In the end, all the meat samples were found to contain some level of eight different PAHs, collectively dubbed PAH8, which the European Food Safety Authority (EFSA) has previously classified as indicators of carcinogenic potency. But those meats that were marinated in beer prior to being cooked exhibited the lowest levels of these eight carcinogens, presumably due to certain compounds in beer that guard against damaging oxidation.
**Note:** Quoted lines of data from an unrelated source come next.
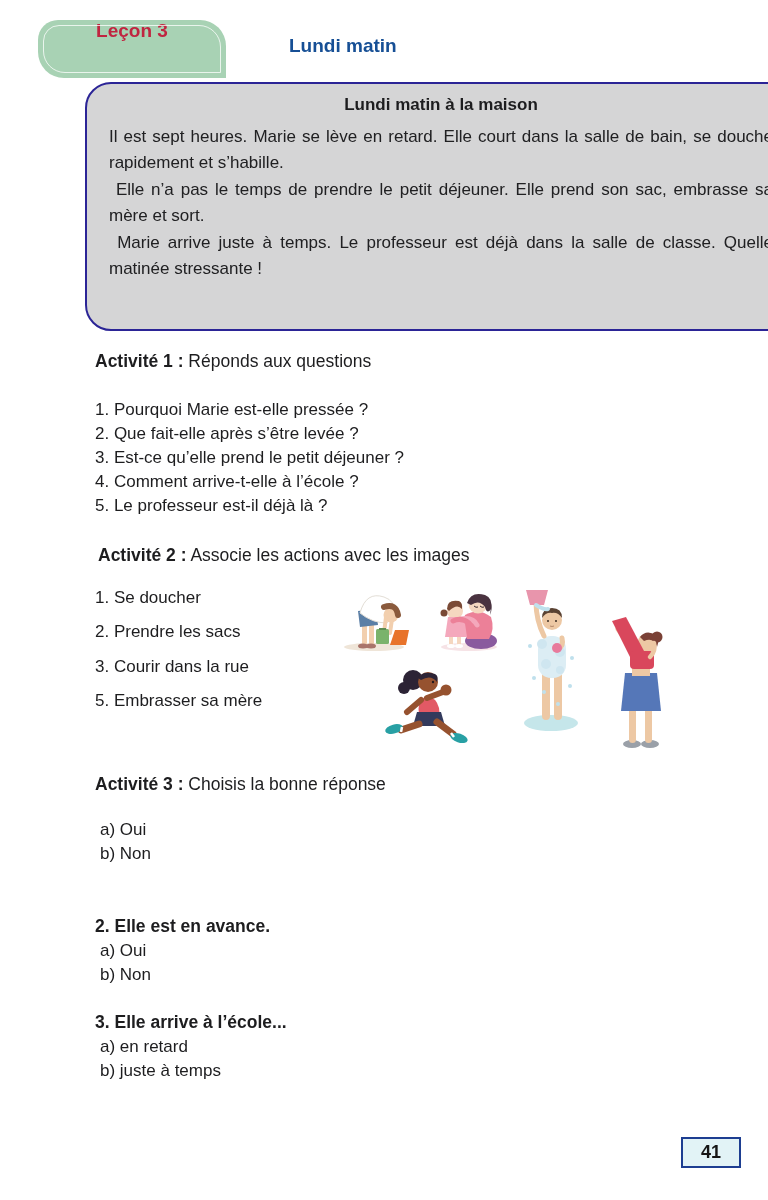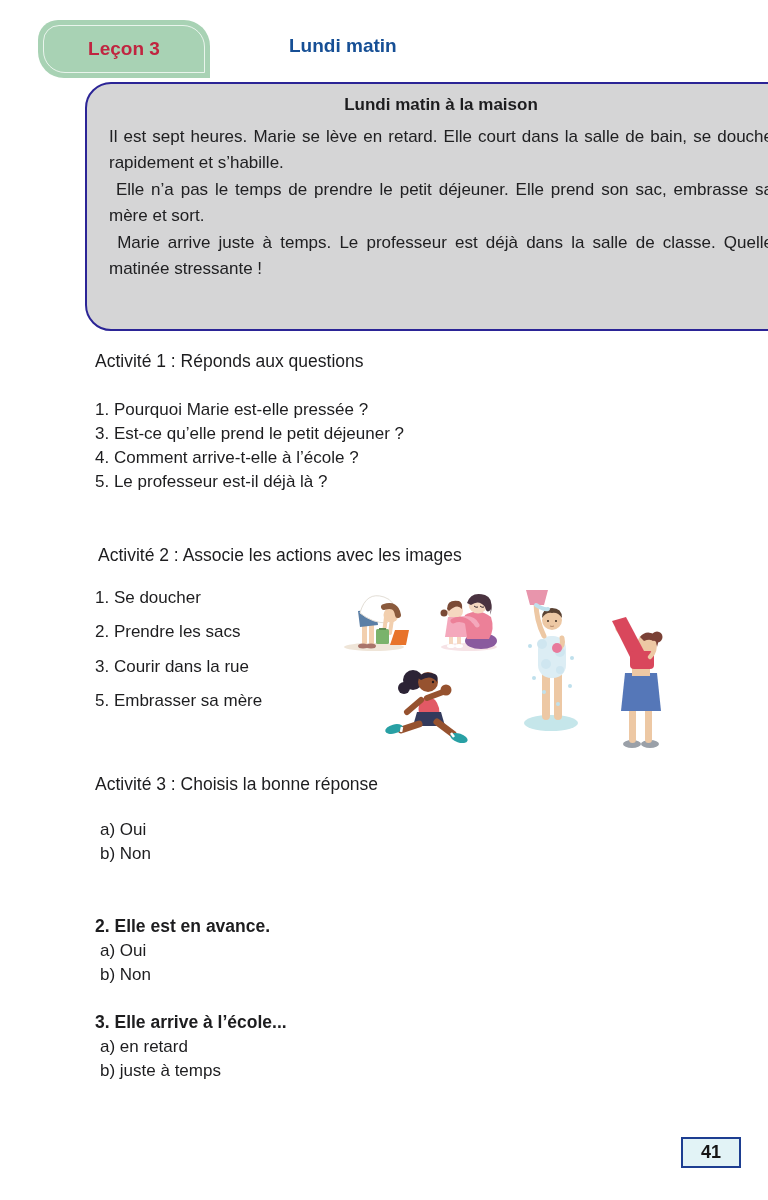"Leçon 3" .lesson-badge { align-items: center -> flex-start; width: 172px -> 188px }
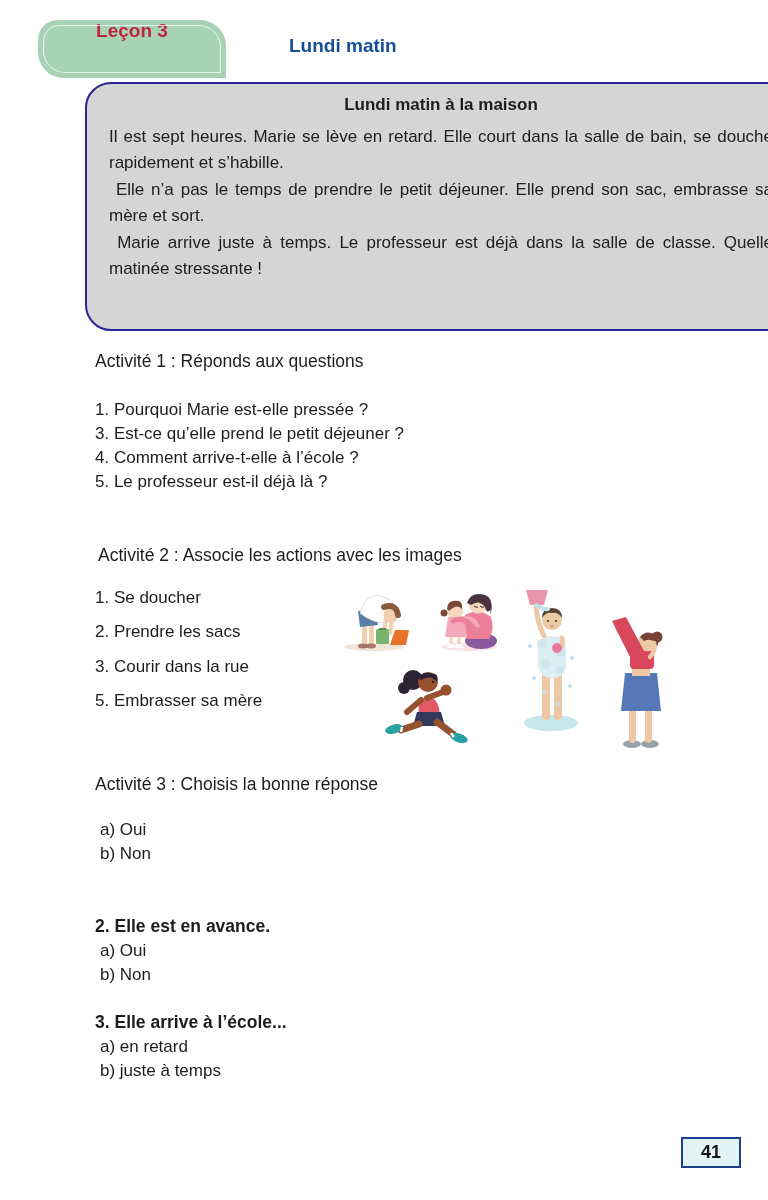"Activité 1 :" .act-header b { font-weight: normal -> bold }
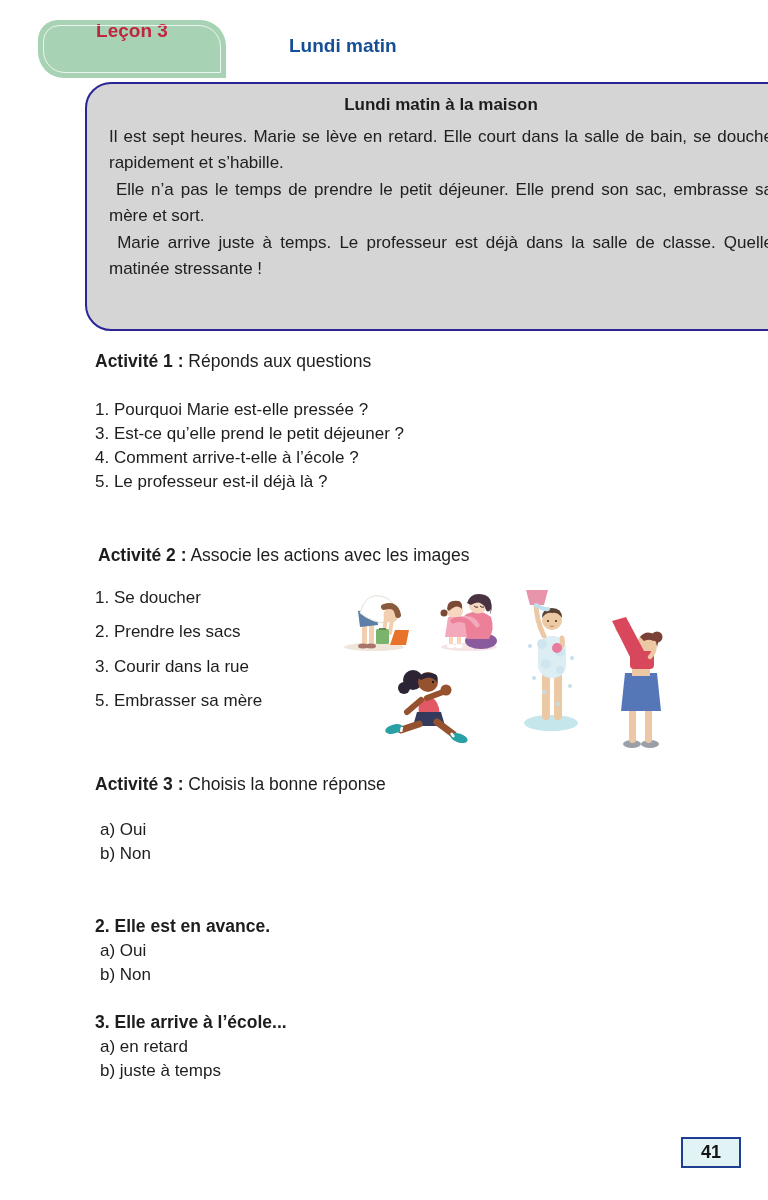"2. Que fait-elle après s’être" li { html: none -> <li>2. Que fait-elle après s’être levée ?</li> }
"BB exhibited the strongest scavenging activity (68.0%), followed by P0B (36.5%) and PB (29.5%)," wrote the authors about the initial assay of the three beer marinades. "BB showed the highest inhibitory effect in the formation of PAH8 (53%), followed by P0B (25%) and PB (13%)."
The full text of the study can be accessed at the following link:
Citrus marinades, eating fermented foods can also help protect against carcinogenic meat For those avoiding alcohol, and specifically beer, on health grounds, citrus-based marinades have also been shown to help protect against free radical formation. Avoiding open flames and cooking meat on indirect heat, such as in a thick cast-iron pan, is also helpful for blocking the formation of PAHs and other cancer-causing compounds.
Similarly, consuming fermented foods alongside charred meat can help mitigate the effects of exposure to both PAHs and heterocyclic amines (HCAs), another type of carcinogenic compound formed when meat is cooked on high heat. In her book Nourishing Traditions, traditional food advocate Sally Fallon Morell suggests consuming authentic kimchi or sauerkraut with grilled meat in order to minimize its carcinogenic impact.
"The lactic-acid producing bacteria in the fermented vegetables are the perfect antidote to carcinogens which may have formed in the meat if it has been barbecued," she writes.
A 1998 article published in the Nutrition Action Healthletter also suggests cooking with liquid, whether that be boiling, steaming, poaching or stewing meat rather than broiling or barbecuing it. Though it may not be the tastiest way to eat your favorite meat products, cooking them with moisture rather than dry heat will limit the maximum temperature at which the meat is cooked.
"Grilling, barbecuing, broiling, and pan-frying are more likely to produce HCAs than baking or roasting, because they generate more heat," explains the article. "Cooking with liquid--boiling, steaming, poaching, or stewing, for example--generates no HCAs because the temperature never tops the boiling point of water."